The Salt Marsh in Early Autumn

Monday, December 19, 2011

At the French Embassy

In 1983 I attended a pan-Pacific meeting called the Nuclear Free and Independent Pacific Conference, held in the three-year-old nation of Vanuatu, formerly the New Hebrides.

The New Hebrides had been a condominium colony - its people were under the colonial yoke of both Great Britain and France at the same time. This resulted, among other things, in three criminal justice systems - one New Hebridean, one British, and one French. When I visited, people still referred to the Condominium as The Pandemonium.

Vanuatu's tiny new government, led by Prime Minister Walter Lini, was composed of a very small core of young men who had studied - courtesy of the Council of Churches - in the US. They had read Fanon and other voices of the post-colonial world. They were sharply aware of their responsibility to create a new black nation using what they had learned in college, including avoiding the pitfalls they saw in other newly decolonized states.

A sign in the airport reminded a visitor that tipping was a federal crime: from the very start, Vanuatu included the dignity of its people in the idea of their new country. I attended a "pre-conference conference" at a fancy resort on an otherworldly island in a tropical lagoon. The wife of the New Zealand resort manager told me that in many years of such work, her husband had never experienced anything nearly as trouble-free as running that resort. When I asked why, she said that law in Vanuatu restricted the ownership stake of their New Zealand company to 49%. The remaining shares were owned collectively by the two villages on either side of the lagoon. The resort was entirely staffed by its owners, and there were few labor issues and no absenteeism. If a maid or cook couldn't come to work, she got her cousin or neighbor to cover.
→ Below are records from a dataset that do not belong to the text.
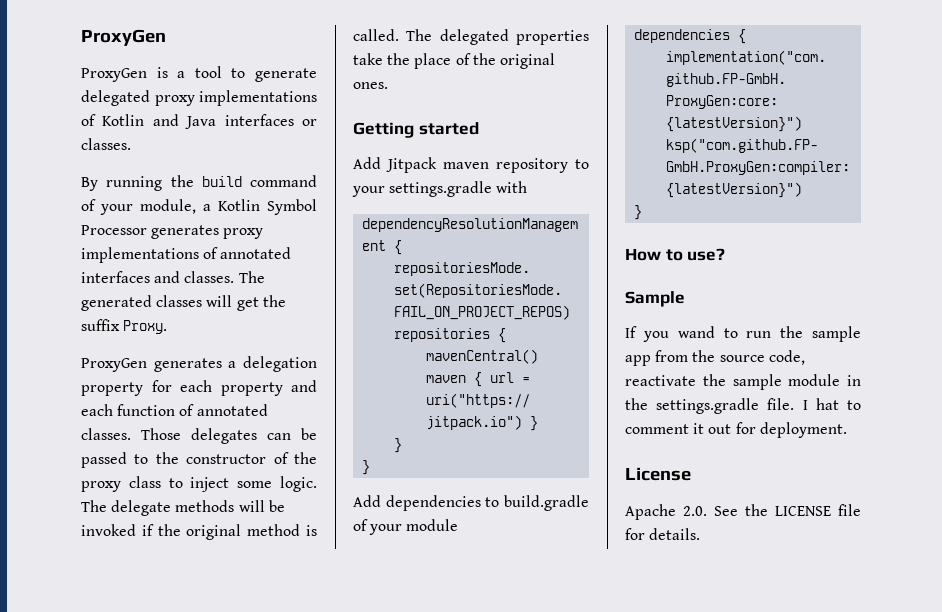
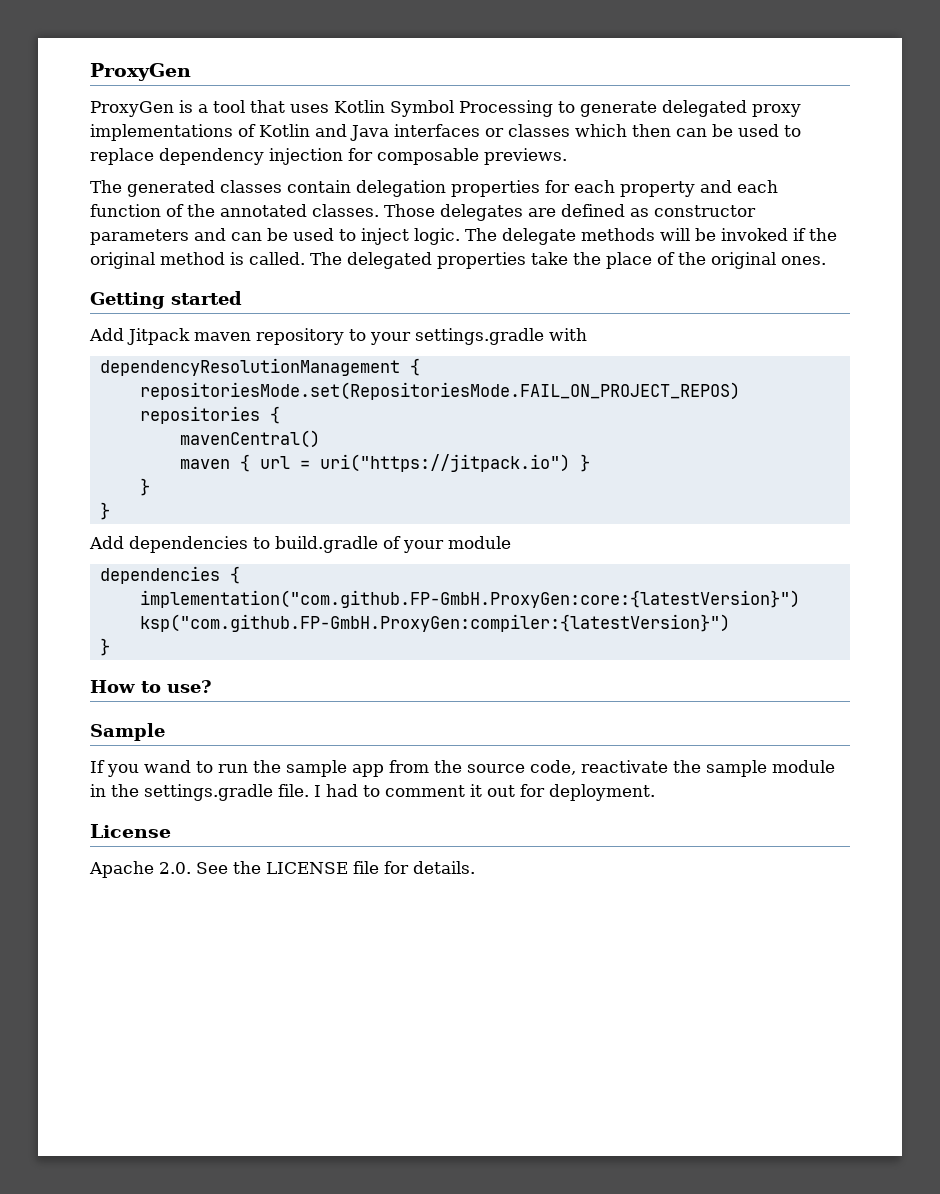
- ProxyGen is a tool to generate delegated proxy implementations of Kotlin and Java interfaces or classes.
- By running the build command of your module, a Kotlin Symbol Processor generates proxy implementations of annotated interfaces and classes. The generated classes will get the suffix Proxy.
- ProxyGen generates a delegation property for each property and each function of annotated classes.
+ ProxyGen is a tool that uses Kotlin Symbol Processing to generate delegated proxy implementations of Kotlin and Java interfaces or classes which then can be used to replace dependency injection for composable previews.
+ The generated classes contain delegation properties for each property and each function of the annotated classes.
- Those delegates can be passed to the constructor of the proxy class to inject some logic.
+ Those delegates are defined as constructor parameters and can be used to inject logic.
- I hat to comment it out for deployment.
+ I had to comment it out for deployment.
Anyway the occasion of this post, aside from fitting in after the Chinese Power Projection posting, is to show you a photo that appeared while my daughter was storing some of her things in my attic.
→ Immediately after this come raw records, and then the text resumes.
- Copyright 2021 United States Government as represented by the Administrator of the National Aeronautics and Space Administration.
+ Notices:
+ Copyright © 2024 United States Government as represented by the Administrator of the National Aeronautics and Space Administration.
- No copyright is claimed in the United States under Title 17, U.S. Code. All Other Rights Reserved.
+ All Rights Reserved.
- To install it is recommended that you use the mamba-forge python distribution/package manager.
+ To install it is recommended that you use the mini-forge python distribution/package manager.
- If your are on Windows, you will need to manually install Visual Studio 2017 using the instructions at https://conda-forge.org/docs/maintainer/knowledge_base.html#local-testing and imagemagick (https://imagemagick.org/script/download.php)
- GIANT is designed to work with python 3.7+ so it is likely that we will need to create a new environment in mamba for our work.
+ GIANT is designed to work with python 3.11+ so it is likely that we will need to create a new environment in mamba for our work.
Traveling around the world as I did in the 70s and into the 80s, I was accustomed to a "Yanqui Go Home" attitude - or worse - in many places. But in Vanuatu, people remembered American sailors arriving in World War II, building solid roads out of crushed coral and shells, spending lots of money, and departing - leaving only James Mitchner behind to write Tales of the South Pacific. Americans were greatly appreciated.

The Brits stayed and ran the place as a colony, and were consequently not liked nearly as much. Real enmity was reserved for the French, because they were still conducting nuclear tests in the Pacific Ocean. This was not only a massive affront to the sovereignty of Pacific peoples, but an environmental threat, since the tests leaked into the ocean.
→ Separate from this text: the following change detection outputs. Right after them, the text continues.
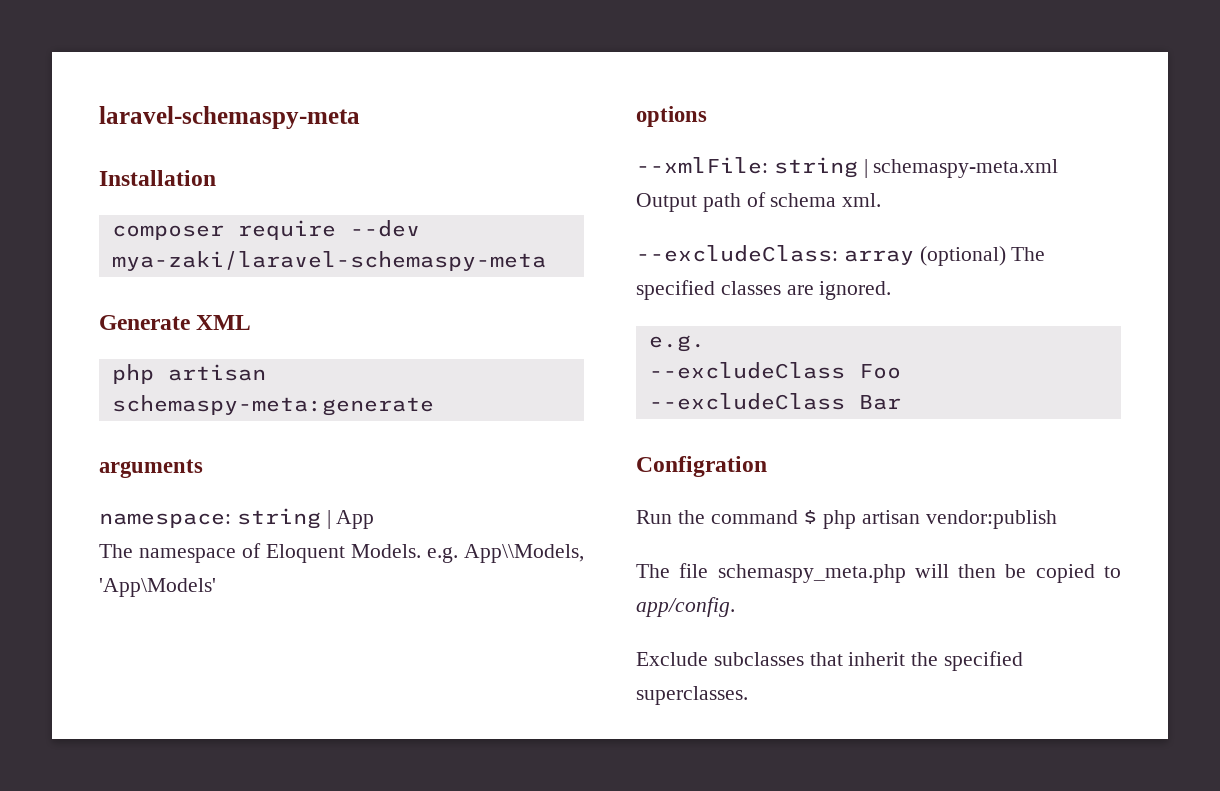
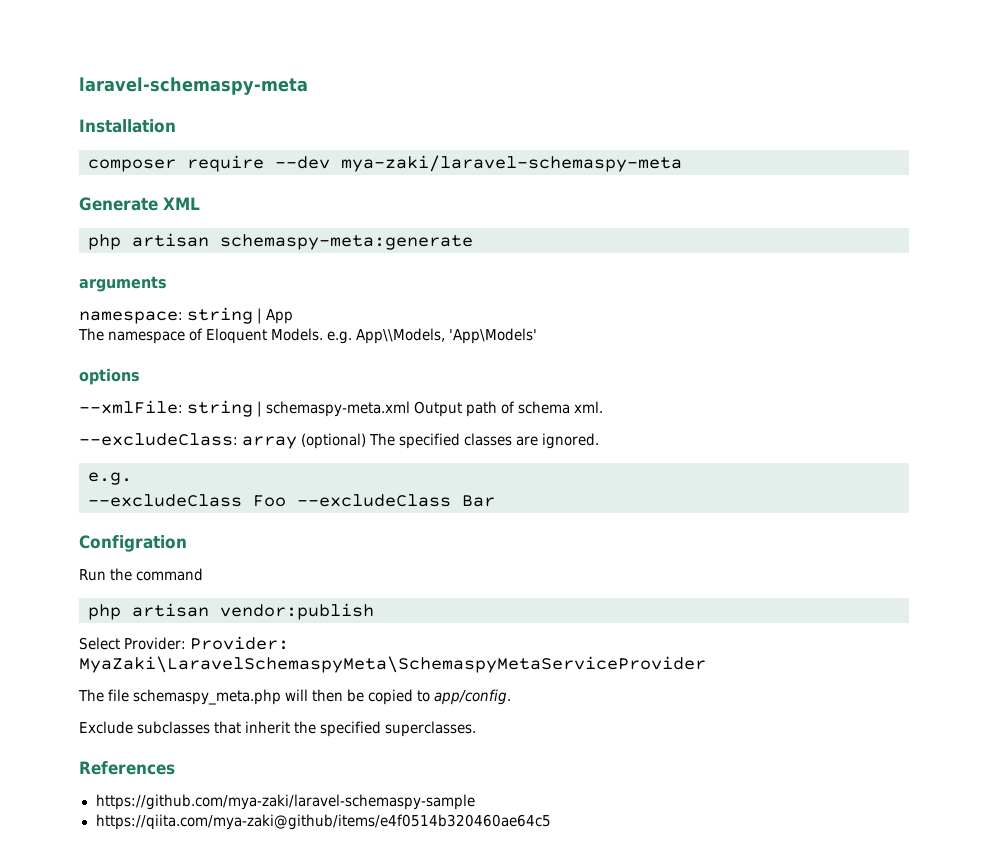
- Run the command $ php artisan vendor:publish
+ Run the command
+ php artisan vendor:publish
+ Select Provider: Provider: MyaZaki\LaravelSchemaspyMeta\SchemaspyMetaServiceProvider
+ References
+ https://github.com/mya-zaki/laravel-schemaspy-sample
+ https://qiita.com/mya-zaki@github/items/e4f0514b320460ae64c5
Me at the French Embassy, 1983


So the conference organized a demonstration at the French Embassy. No Vanuatu police appeared - they must have been busy elsewhere that day, in a capital city of 17,000 people, in a country with an army of 65 soldiers, most of them comprising the band. So we had a great day messing up the lawn of the French Embassy and listening to anti-French speeches. Nothing was broken, no one was injured. The food was great.